WHAT YOU NEED TO DO - From the first line of the data through the line containing "Grand total | LocalScale_Forestry: 1,307.36", transcribe each line exactly. Pictures do not belong in the copy.

* * * * *

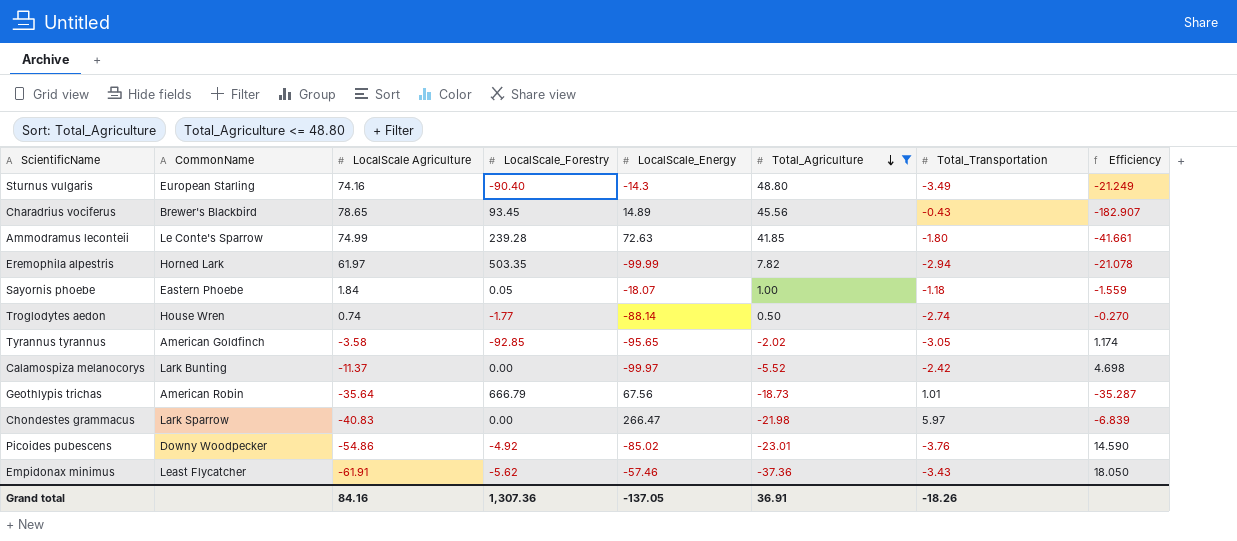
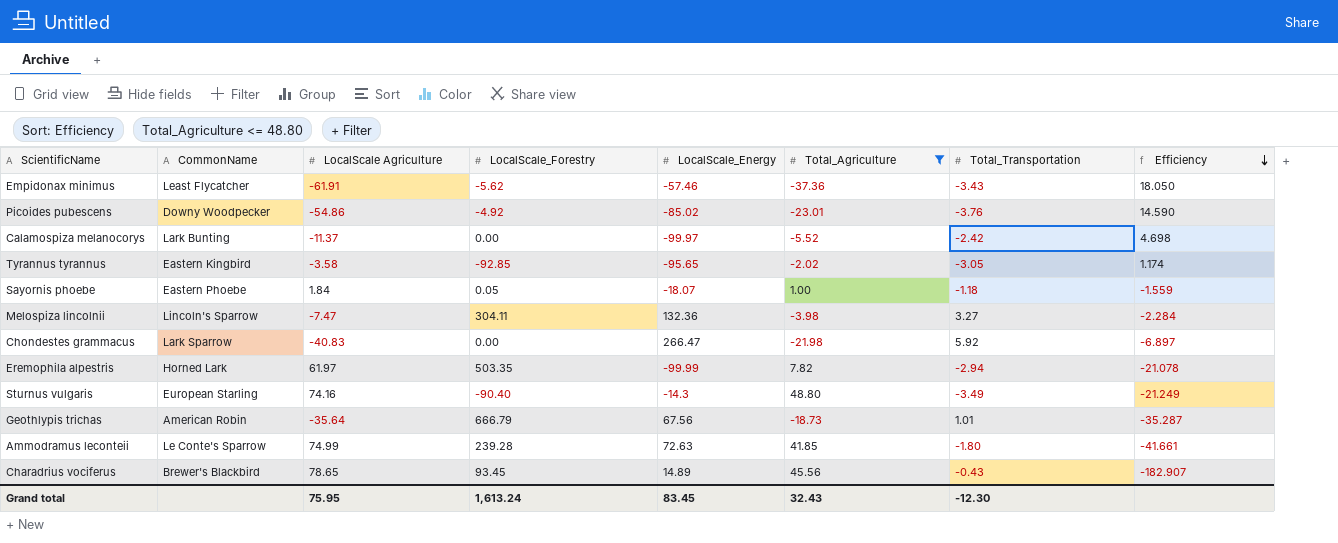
row order: Total_Agriculture descending -> Efficiency descending
row Troglodytes aedon: House Wren | 0.74 | -1.77 | -88.14 | 0.50 | -2.74 | -0.270 -> none
Tyrannus tyrannus | CommonName: American Goldfinch -> Eastern Kingbird
row Melospiza lincolnii: none -> Lincoln's Sparrow | -7.47 | 304.11 | 132.36 | -3.98 | 3.27 | -2.284
Chondestes grammacus | Total_Transportation: 5.97 -> 5.92
Chondestes grammacus | Efficiency: -6.839 -> -6.897
Grand total | LocalScale Agriculture: 84.16 -> 75.95
Grand total | LocalScale_Forestry: 1,307.36 -> 1,613.24
Grand total | LocalScale_Energy: -137.05 -> 83.45
Grand total | Total_Agriculture: 36.91 -> 32.43
Grand total | Total_Transportation: -18.26 -> -12.30

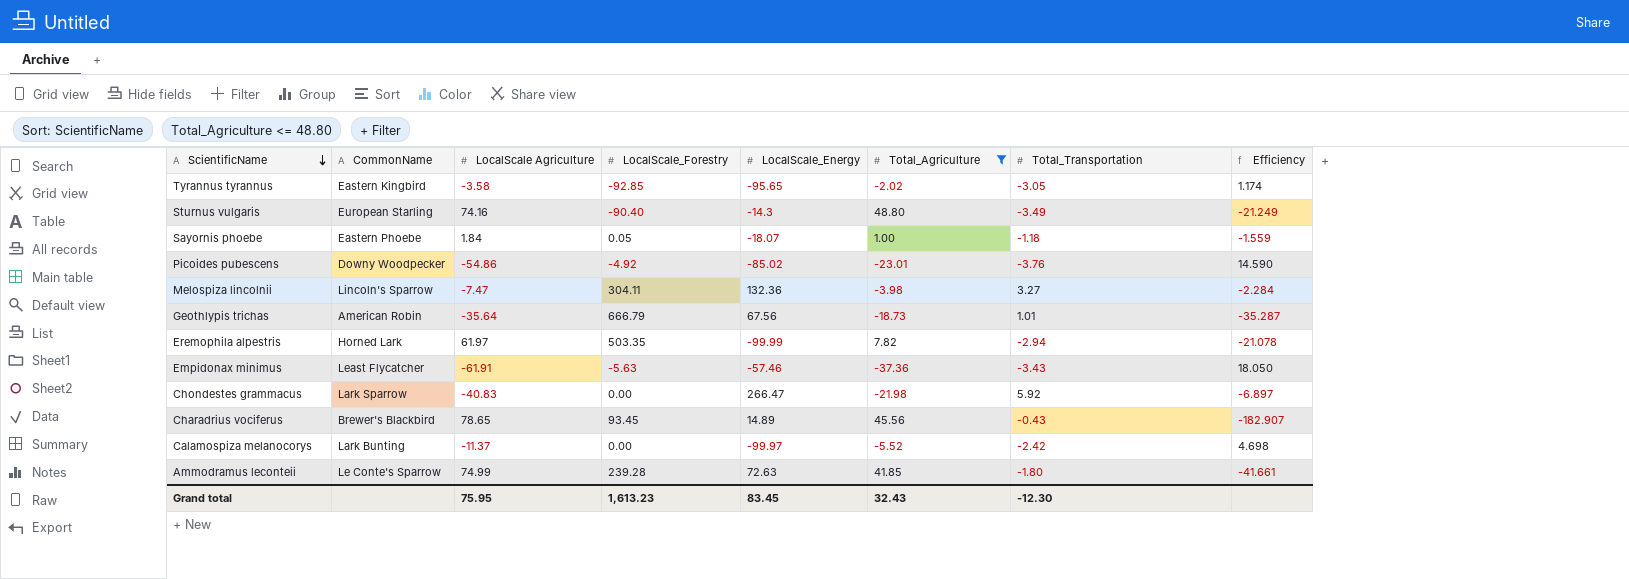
row order: Efficiency descending -> ScientificName descending
Empidonax minimus | LocalScale_Forestry: -5.62 -> -5.63
Grand total | LocalScale_Forestry: 1,613.24 -> 1,613.23

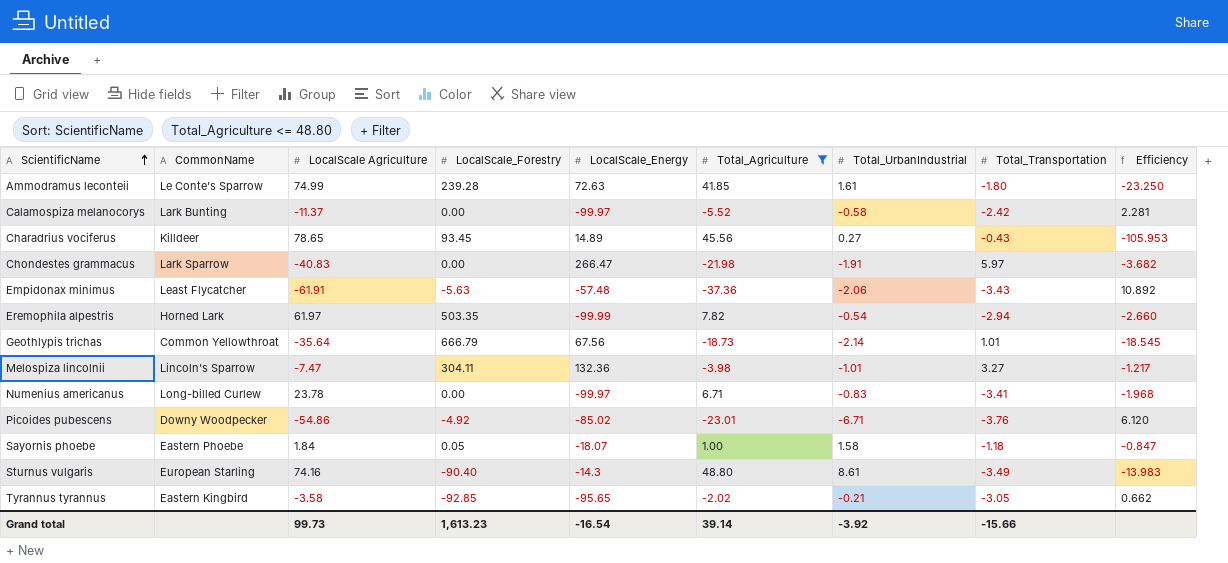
row order: ScientificName descending -> ScientificName ascending
column Total_UrbanIndustrial | position: none -> 7
column Efficiency | formula: [LocalScale Agriculture] / [Total_Transportation] -> [Total_Agriculture] / [Total_Transportation]
Charadrius vociferus | CommonName: Brewer's Blackbird -> Killdeer
Chondestes grammacus | Total_Transportation: 5.92 -> 5.97
Empidonax minimus | LocalScale_Energy: -57.46 -> -57.48
Geothlypis trichas | CommonName: American Robin -> Common Yellowthroat
row Numenius americanus: none -> Long-billed Curlew | 23.78 | 0.00 | -99.97 | 6.71 | -0.83 | -3.41 | -1.968
Grand total | LocalScale Agriculture: 75.95 -> 99.73
Grand total | LocalScale_Energy: 83.45 -> -16.54
Grand total | Total_Agriculture: 32.43 -> 39.14
Grand total | Total_Transportation: -12.30 -> -15.66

* * * * *

REPLY -
row order: Total_Agriculture descending -> Efficiency descending
row Troglodytes aedon: House Wren | 0.74 | -1.77 | -88.14 | 0.50 | -2.74 | -0.270 -> none
Tyrannus tyrannus | CommonName: American Goldfinch -> Eastern Kingbird
row Melospiza lincolnii: none -> Lincoln's Sparrow | -7.47 | 304.11 | 132.36 | -3.98 | 3.27 | -2.284
Chondestes grammacus | Total_Transportation: 5.97 -> 5.92
Chondestes grammacus | Efficiency: -6.839 -> -6.897
Grand total | LocalScale Agriculture: 84.16 -> 75.95
Grand total | LocalScale_Forestry: 1,307.36 -> 1,613.24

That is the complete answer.